Now for the ups. Ireland has been one of THE BEST experiences of my life! I AM NOT BUNGING THIS ON KIDDIES! It's been hilarious, sexy and inspiring. My quill is going to be busy for some time to come, and I deem this appropriate because Ireland is a land of storytellers.
The Giant's Causeway, Northern Ireland (taken 2016)

I've seen so many beautiful and natural sights which I'm sure I'll never see anywhere else in the world. The most impressive of which are the Cliffs of Moher, Connemara and the Giant's Causeway. The three cities I've walked through (Dublin, Belfast and Galway) have each displayed their own unique character also. Those extra doses of chlorine were worth it!

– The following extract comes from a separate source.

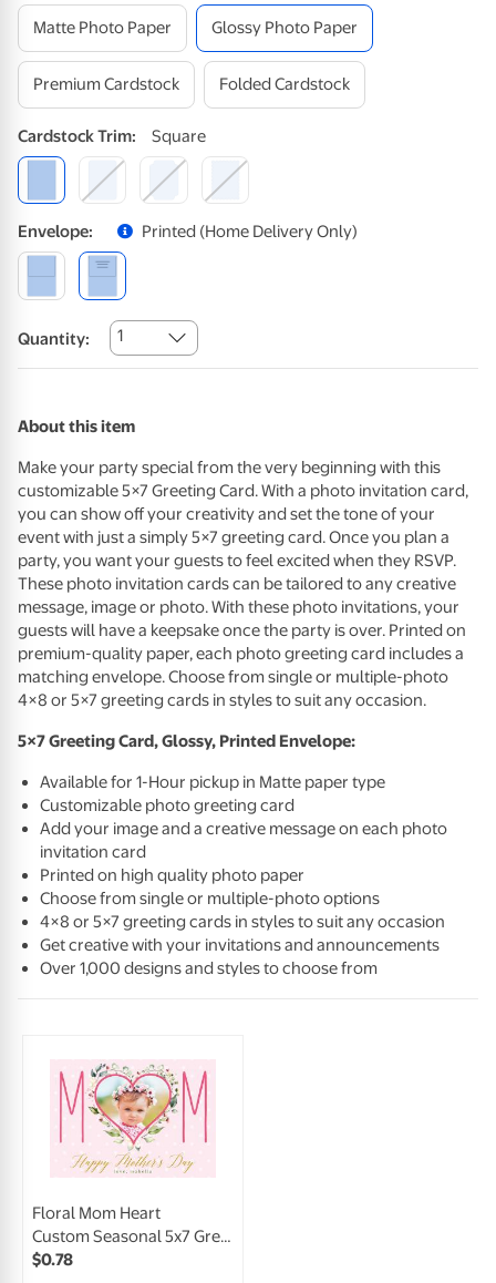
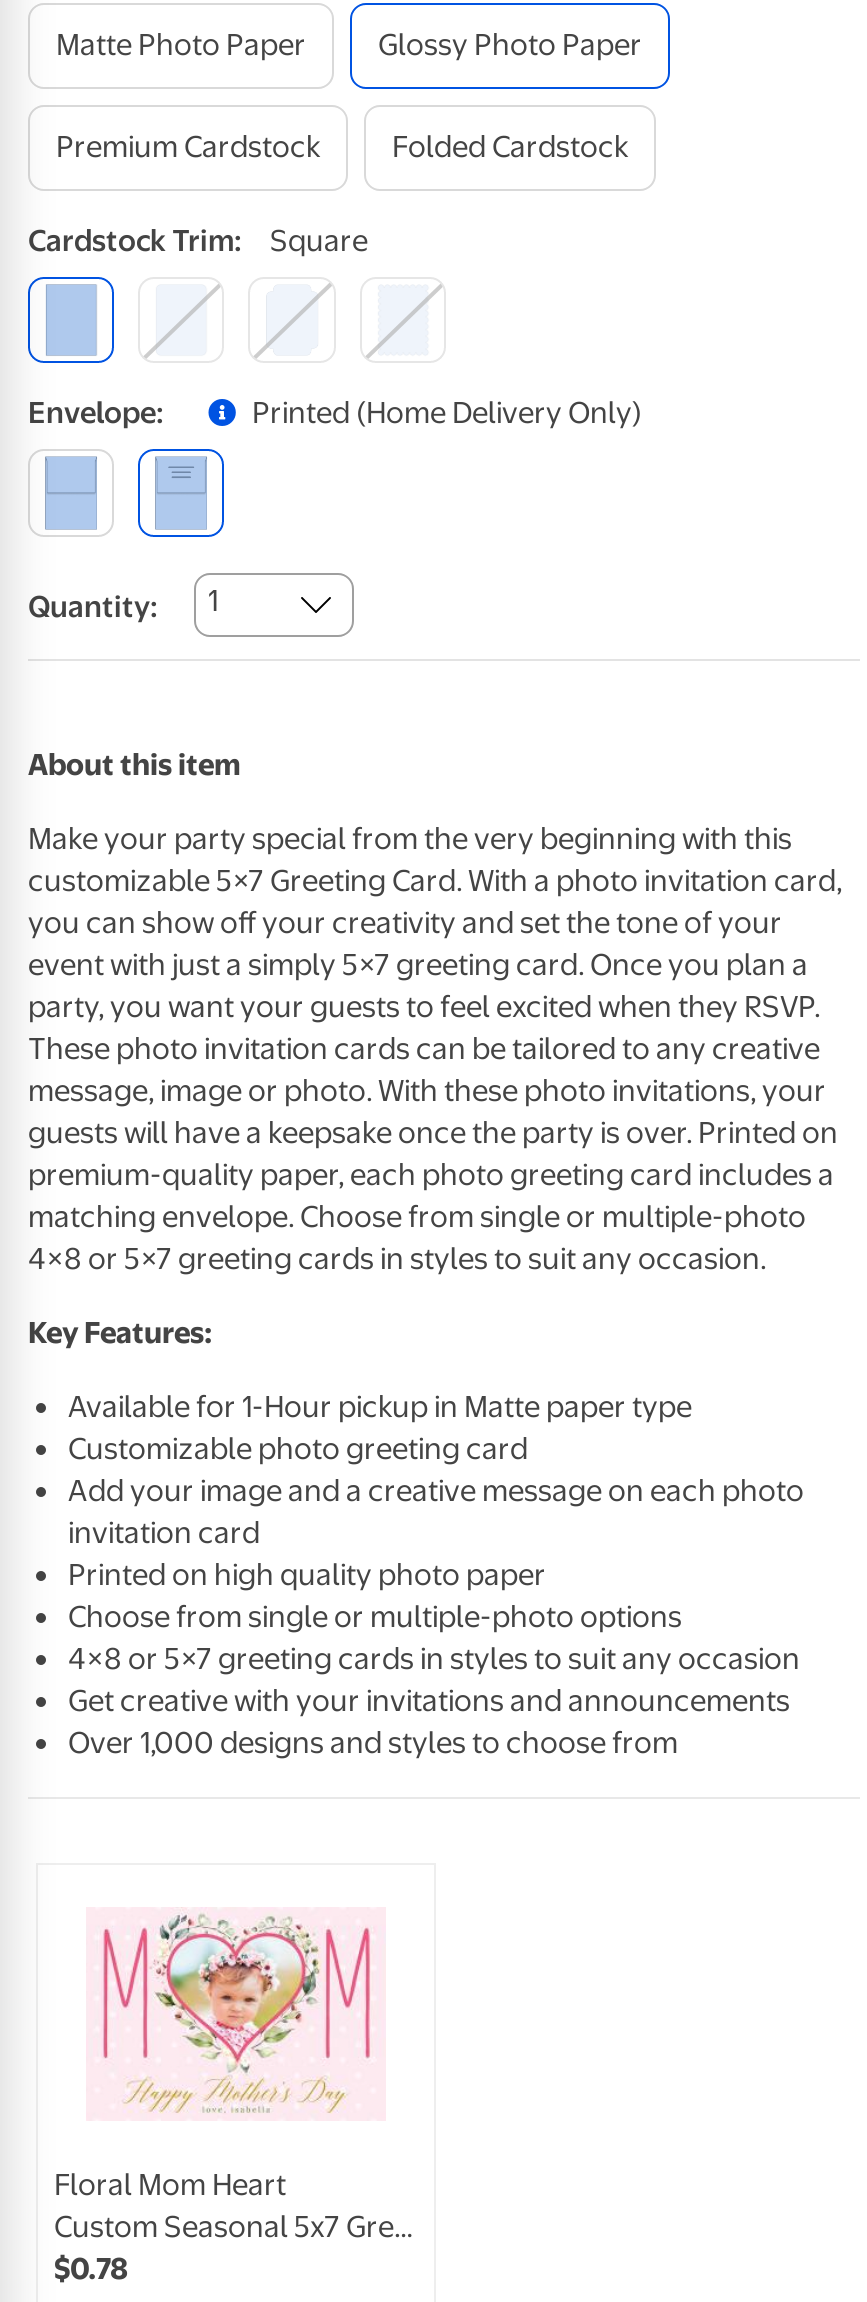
[18,731,355,751] 5×7 Greeting Card, Glossy, Printed Envelope: -> [28,1314,212,1350] Key Features:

The people over here have been a mixed bag at best. Irish tour guides are interesting and funny and aren't afraid to damn their country's architects; I'm going out there to say they're outshining the others I've had around the world. Apologies but it's true! Next to them, not only did I meet up with a friend made years ago on another adventure but the ones I've met on this one have been nothing but kind and amusing and down right welcoming on the spot. This introvert is nothing but thankful.

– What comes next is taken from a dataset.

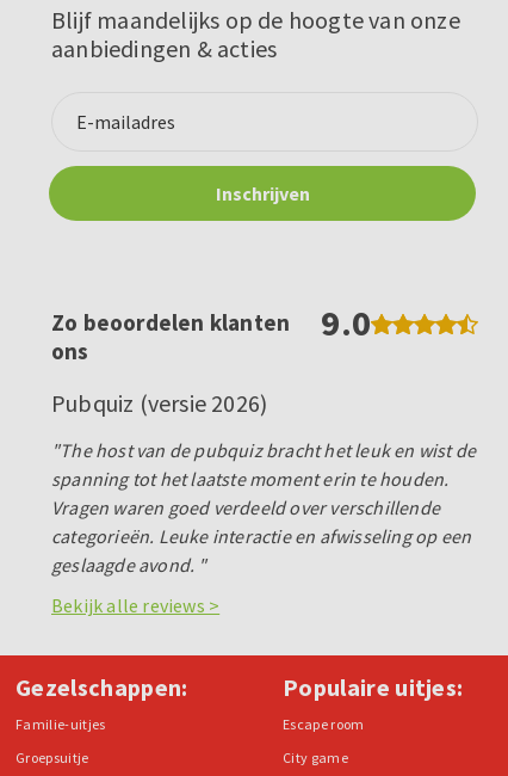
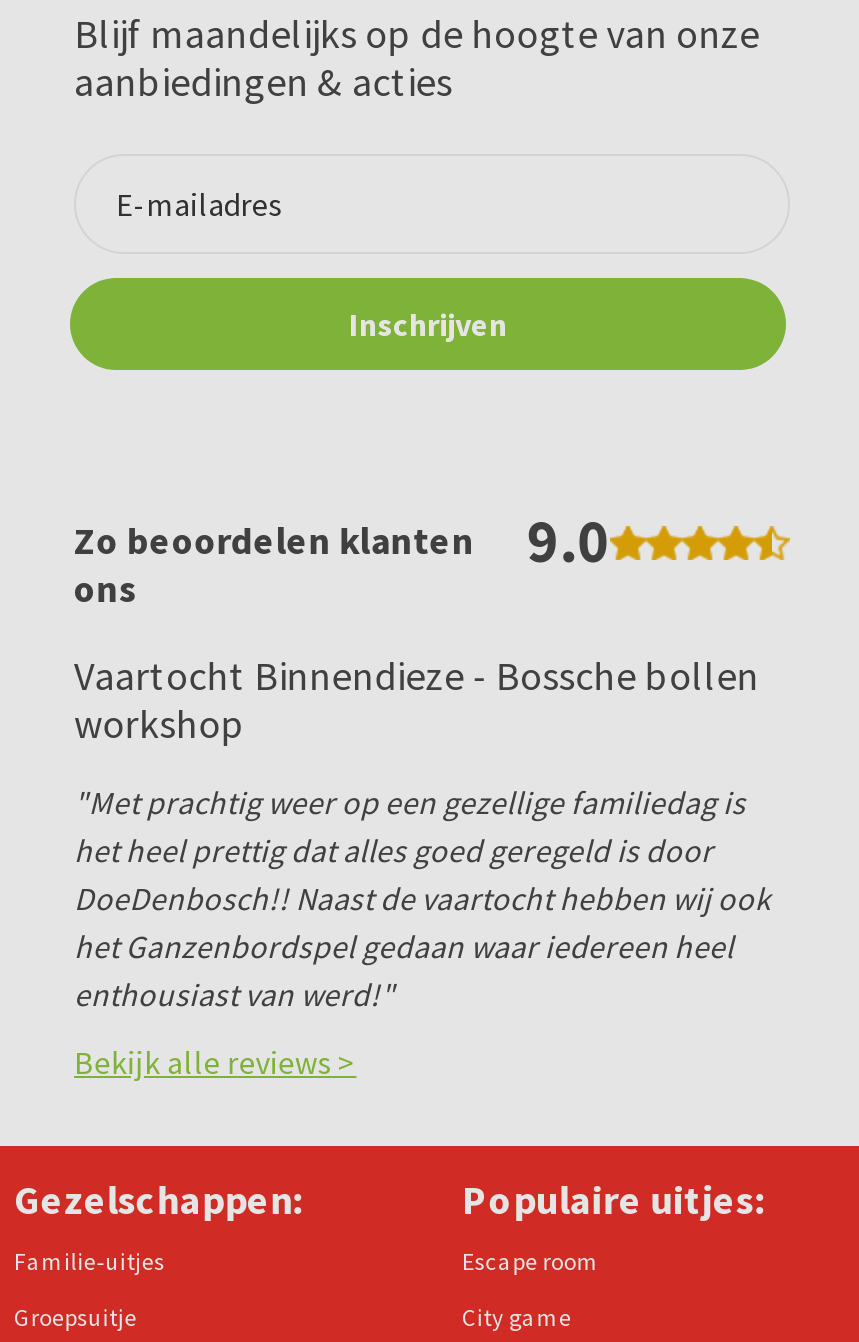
[51,388,267,418] Pubquiz (versie 2026) -> [74,650,759,748] Vaartocht Binnendieze - Bossche bollen | workshop
[51,438,476,577] "The host van de pubquiz bracht het leuk en wist de | spanning tot het laatste moment erin te houden. | Vragen waren goed verdeeld over verschillende | categorieën. Leuke interactie en afwisseling op een | geslaagde avond. " -> [74,782,771,1014] "Met prachtig weer op een gezellige familiedag is | het heel prettig dat alles goed geregeld is door | DoeDenbosch!! Naast de vaartocht hebben wij ook | het Ganzenbordspel gedaan waar iedereen heel | enthousiast van werd!"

These are the positivos I love to share with others, and this blog thing I write is making it more and more easy to get them across. On the last epic stint of adventuring (around Australia) I was sending postcards off every week but with several continents and some oceans between me and home, this avenue is looking kinda practical.
Connemara, Ireland (taken 2016)

Big posts to come when I'm finishing up in a country I've since decided, and to end these words on what I consider to be THE BIGGEST HIGHLIGHT, the ten days I've spent in this corner of the world are feeling like twenty!

Never underestimate a few moments spent across the sea people. DON'T! They could be an eternity.